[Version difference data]
=== Section Start ===

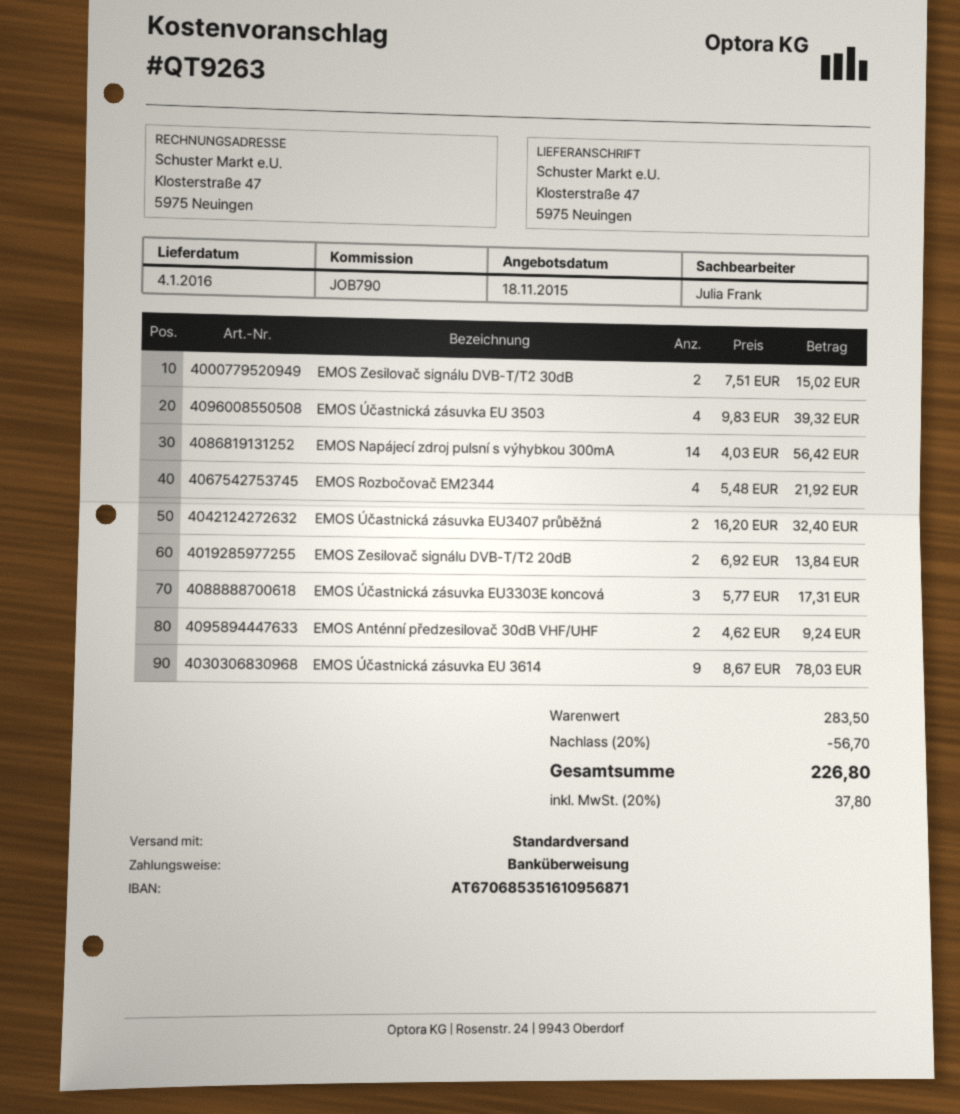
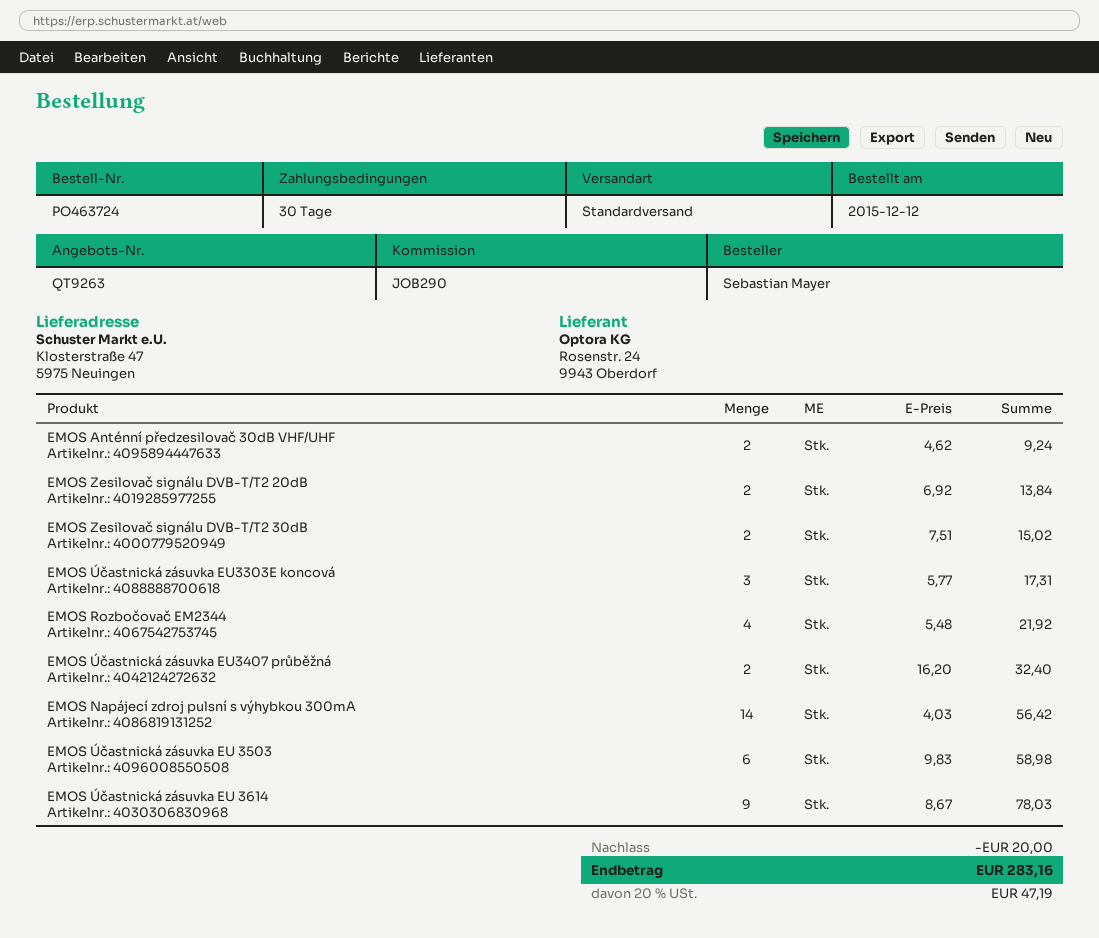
reference: JOB790 -> JOB290
EMOS Účastnická zásuvka EU 3503: 4 x 9.83 = 39.32 -> 6 x 9.83 = 58.98
discount: 56.70 -> 20.00
tax: 20% = 37.80 -> 20% = 47.19
total: 226.80 -> 283.16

=== Section End ===

Problem requirements:
Write out every line, unchanged, from the one containing "discount: 56.70 -> 20.00" through the closing line of the data.

Result of this task:
discount: 56.70 -> 20.00
tax: 20% = 37.80 -> 20% = 47.19
total: 226.80 -> 283.16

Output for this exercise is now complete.